The Chinese similar – Boeri’s first in Asia – will be made up of two neighboring towers covered with 23 varieties of tree and even more than 2,500 cascading shrubs. The set ups will reportedly house office buildings apparently, a 247-room luxury hotel, a museum, and a good renewable structures green school, and are under the structure, set for the conclusion next year.

But Boeri now has even bolder ideas for China: to generate entire “forest cities” in a country that has been associated with environmental degradation and smog.

“We have been asked to design an entire city where you don’t only have one tall building but you have 100 or 200 buildings of different sizes, all with trees and plants on the facades,” Boeri told the Guardian. “We are working very seriously on designing all the different buildings. I think they will start to build at the end of this year. By 2020 we could imagine having the first forest city in China.”

Boeri explained his “vertical forest” notion as the architectural exact carbon copy of a skin area graft, a targeted treatment made to bring new lease of life to a tiny area of China’s polluted metropolitan sprawl. His Milan-based practice said the complexes would suck 25 tons of carbon dioxide from Nanjing’s air every year and produce about 60 kg of air every day.
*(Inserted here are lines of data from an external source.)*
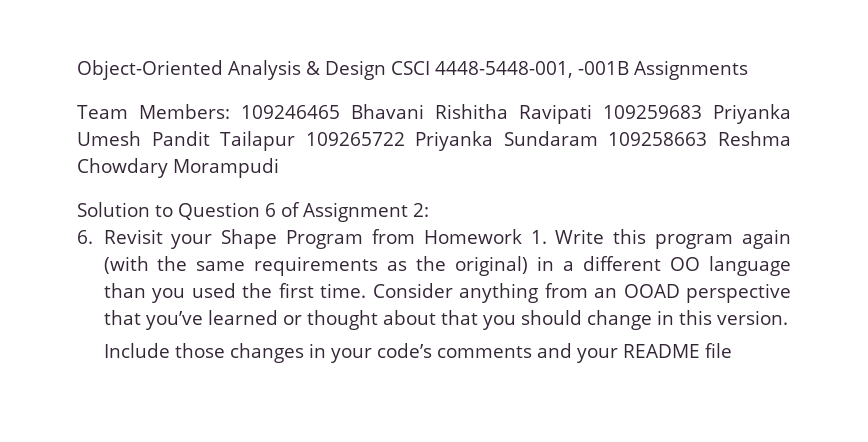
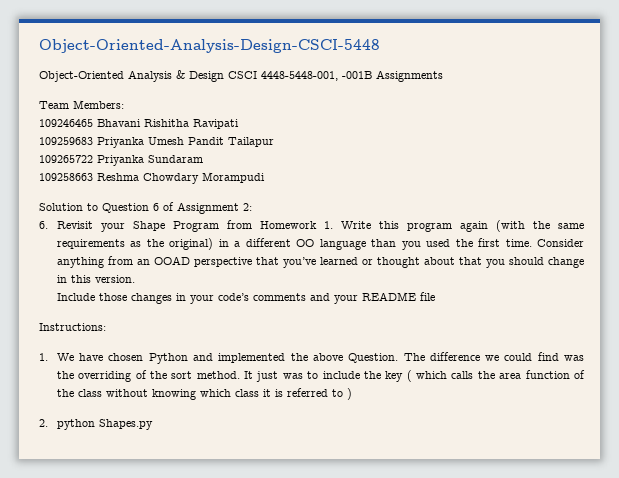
(77, 70) none -> [39,39,380,53] Object-Oriented-Analysis-Design-CSCI-5448 //
(230, 111) none -> (124, 104) //
(592, 114) none -> (239, 124) //
(296, 141) none -> (274, 142) //
(598, 138) none -> (203, 159) //
(732, 350) none -> [39,323,106,331] [39,352,584,364] [56,370,585,382] [56,388,352,400] [39,419,153,430] // Instructions: // 1. We have chosen Python and implemented the above Question. The difference we could find was the overriding of the sort method. It just was to include the key ( which calls the area function of the class without knowing which class it is referred to ) // 2. python Shapes.py

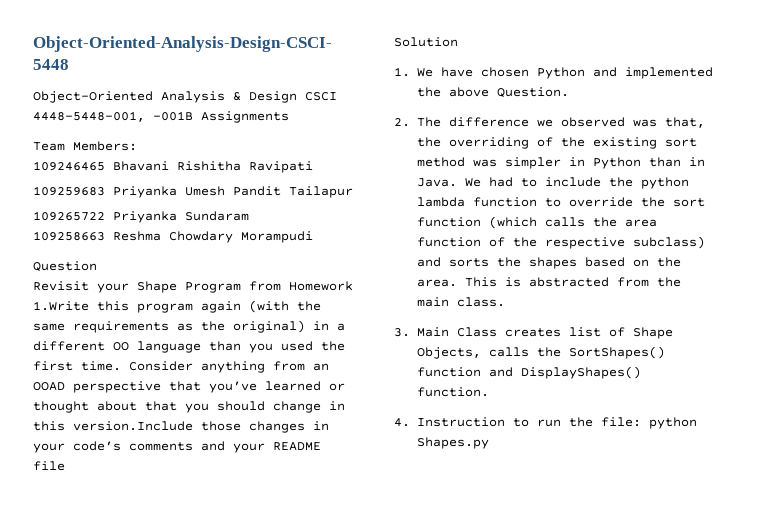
[39,203,98,211] Solution to -> (313, 237) none
[153,202,252,214] [39,221,48,229] 6 of Assignment 2: // 6. -> (97, 266) //
[323,221,371,229] 1. Write -> [33,301,89,311] 1.Write
[94,275,135,283] [56,293,95,301] version. // Include -> [73,421,193,431] version.Include
[39,323,106,331] Instructions: -> [394,37,458,47] Solution
(399, 358) none -> [394,118,410,127] // 2.
[504,352,584,361] could find was -> [560,117,705,128] observed was that,
[171,370,448,382] sort method. It just was to include the key ( which -> [592,137,697,149] [416,157,705,169] [416,177,689,189] [416,197,705,207] [416,216,537,229] existing sort method was simpler in Python than in Java. We had to include the python lambda function to override the sort function (which
[77,388,352,400] [39,419,48,427] class without knowing which class it is referred to ) // 2. -> [544,236,705,249] [416,257,681,269] [416,277,681,287] [416,297,505,307] [394,327,673,339] [416,346,665,359] [416,366,641,379] [416,387,489,397] [394,417,641,427] respective subclass) and sorts the shapes based on the area. This is abstracted from the main class. // 3. Main Class creates list of Shape Objects, calls the SortShapes() function and DisplayShapes() function. // 4. Instruction to run the file:

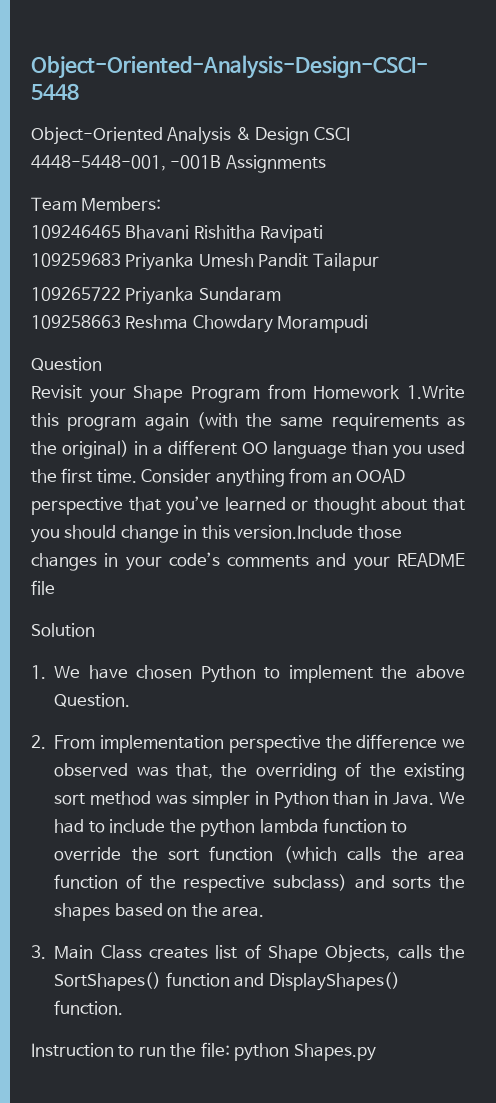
[592,67,713,79] and implemented -> [264,665,373,683] to implement
[416,117,441,127] The -> [54,735,352,753] From implementation perspective the
[464,277,681,287] [416,297,505,307] This is abstracted from the main class. -> (265, 911) none
[394,418,410,427] 4. -> (124, 1007) none

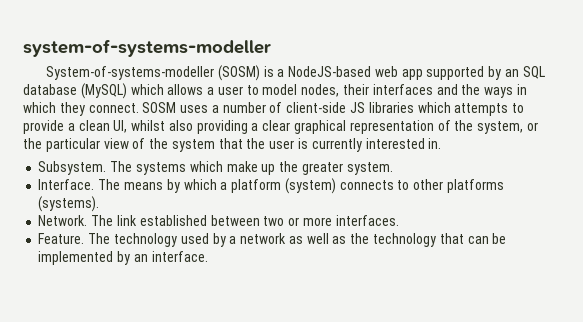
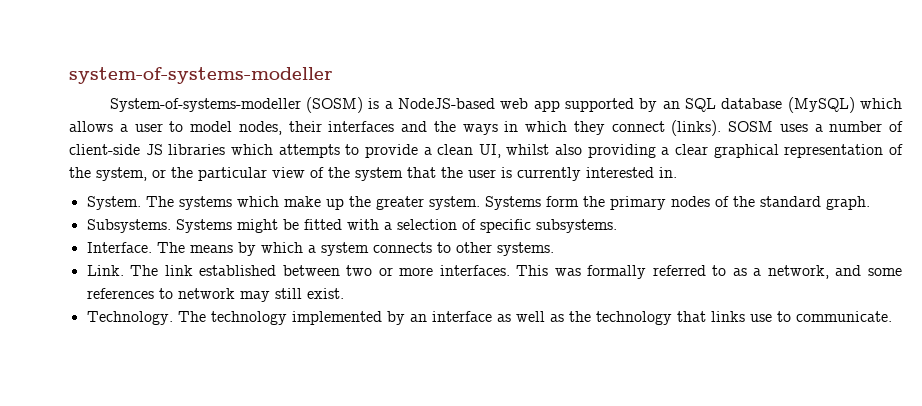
[88,103,139,113] connect. -> [611,120,722,136] connect (links).
[38,161,107,175] Subsystem. -> [86,196,141,210] System.
(393, 168) none -> [484,196,870,210] [86,219,617,233] Systems form the primary nodes of the standard graph. // Subsystems. Systems might be fitted with a selection of specific subsystems.
[231,178,336,194] platform (system) -> [320,242,369,256] system
[446,179,504,193] [38,196,100,212] [38,215,88,226] platforms (systems). // Network. -> [496,242,554,256] [86,265,124,276] systems. // Link.
[38,233,287,247] // Feature. The technology used by a network -> [516,265,903,279] [86,288,344,302] [86,311,492,325] This was formally referred to as a network, and some references to network may still exist. // Technology. The technology implemented by an interface
[467,233,507,244] [38,251,208,265] can be implemented by an interface. -> [710,311,892,322] links use to communicate.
Nanjing Green Towers, promoted by Nanjing Yang Zi State-owned National Investment Group Co.ltd, will be the first Vertical Forest built in Asia. Photograph: Stefano Boeri Architetti

“It is positive because the presence of such a large number of plants, trees and shrubs is contributing to the cleaning of the air, contributing to absorbing CO2 and producing oxygen,’ the architect said. “And what is so important is that this large presence of plants is an amazing contribution in terms of absorbing the dust produced by urban traffic.”

Boeri said, though, that it would take more than a pair of tree-covered skyscrapers to solve China’s notorious pollution crisis.

When the Nanjing task is a skin area graft, Boeri’s plans for “forest cities” are similar to a body organ transplant. The Milan-born architect said his idea was to make a series of ecological mini-cities that can provide a renewable green roadmap for future years of metropolitan China.

The first such settlement shall be positioned in Liuzhou, a mid-sized Chinese city around 1.5 million residents in the mountainous southern province of Guangxi. More improbably, another project has been conceived around Shijiazhuang, a professional hub in north China that is constantly one of the country’s 10 most polluted locations.